======== Task data
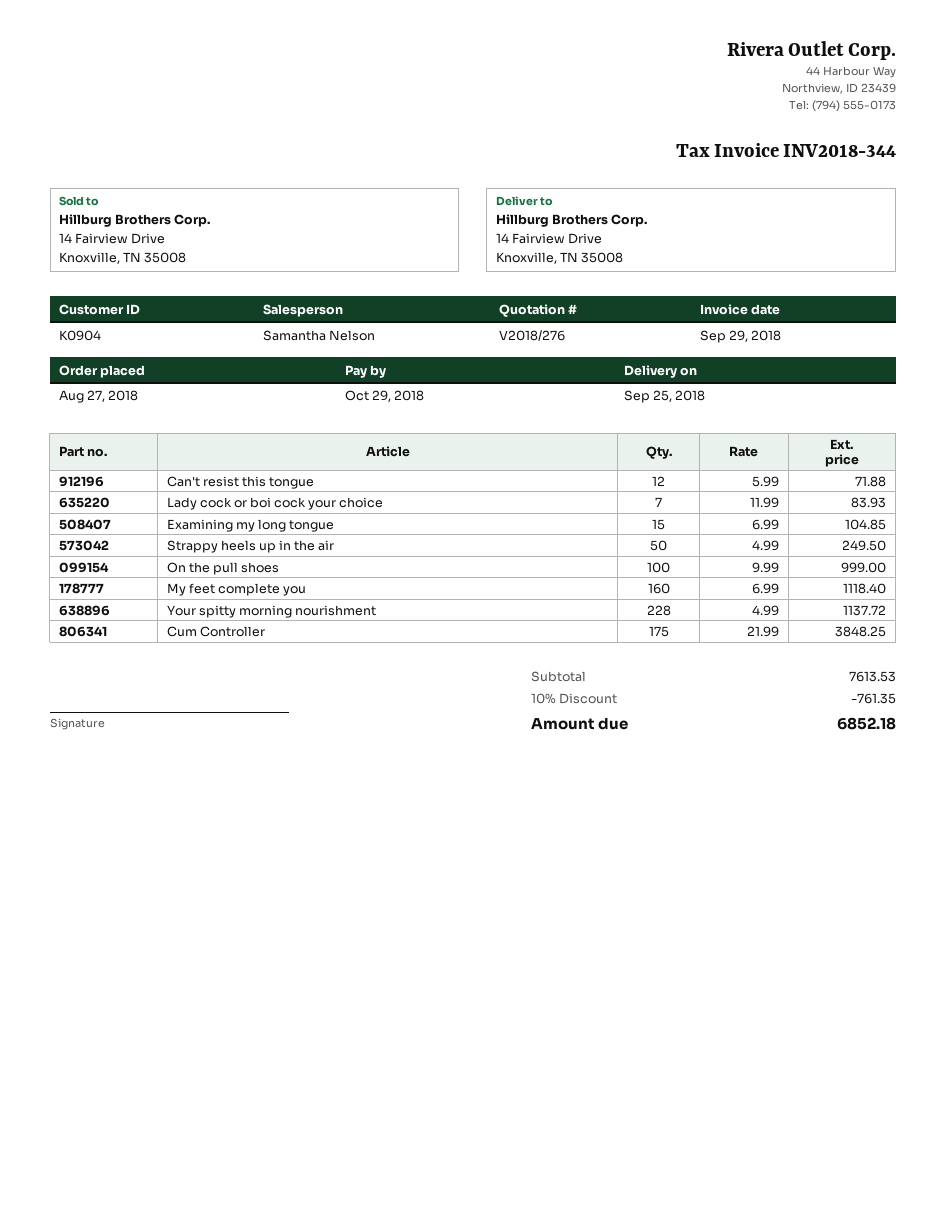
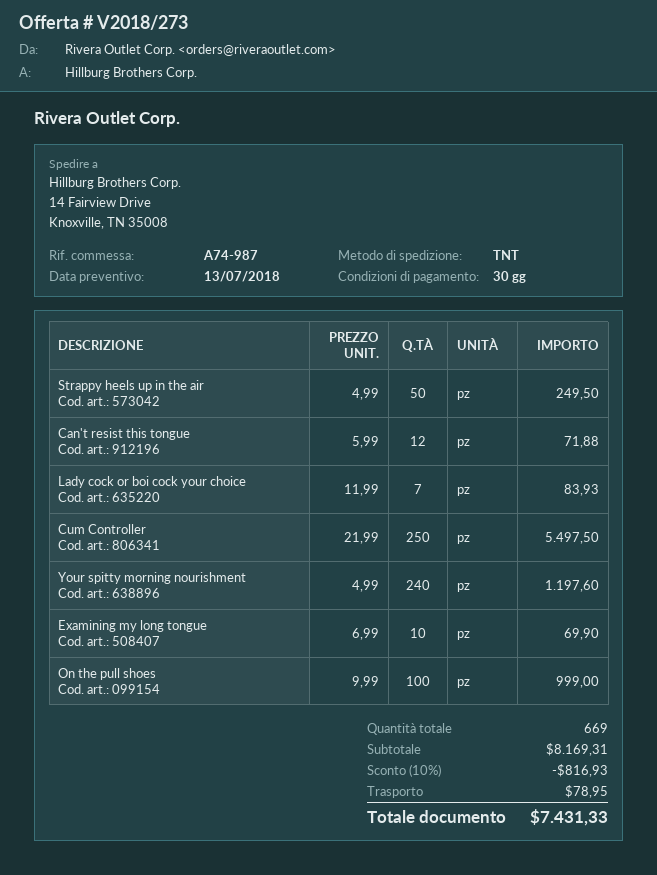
quote number: V2018/276 -> V2018/273
Examining my long tongue: 15 x 6.99 = 104.85 -> 10 x 6.99 = 69.90
My feet complete you: 160 x 6.99 = 1118.40 -> none
Your spitty morning nourishment: 228 x 4.99 = 1137.72 -> 240 x 4.99 = 1197.60
Cum Controller: 175 x 21.99 = 3848.25 -> 250 x 21.99 = 5497.50
subtotal: 7613.53 -> 8169.31
discount: 10% = 761.35 -> 10% = 816.93
shipping: none -> 78.95
total: 6852.18 -> 7431.33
================
■ Required work ■
Go through the records and gather the lines that hold "none".

■ Answer for this exercise ■
My feet complete you: 160 x 6.99 = 1118.40 -> none
shipping: none -> 78.95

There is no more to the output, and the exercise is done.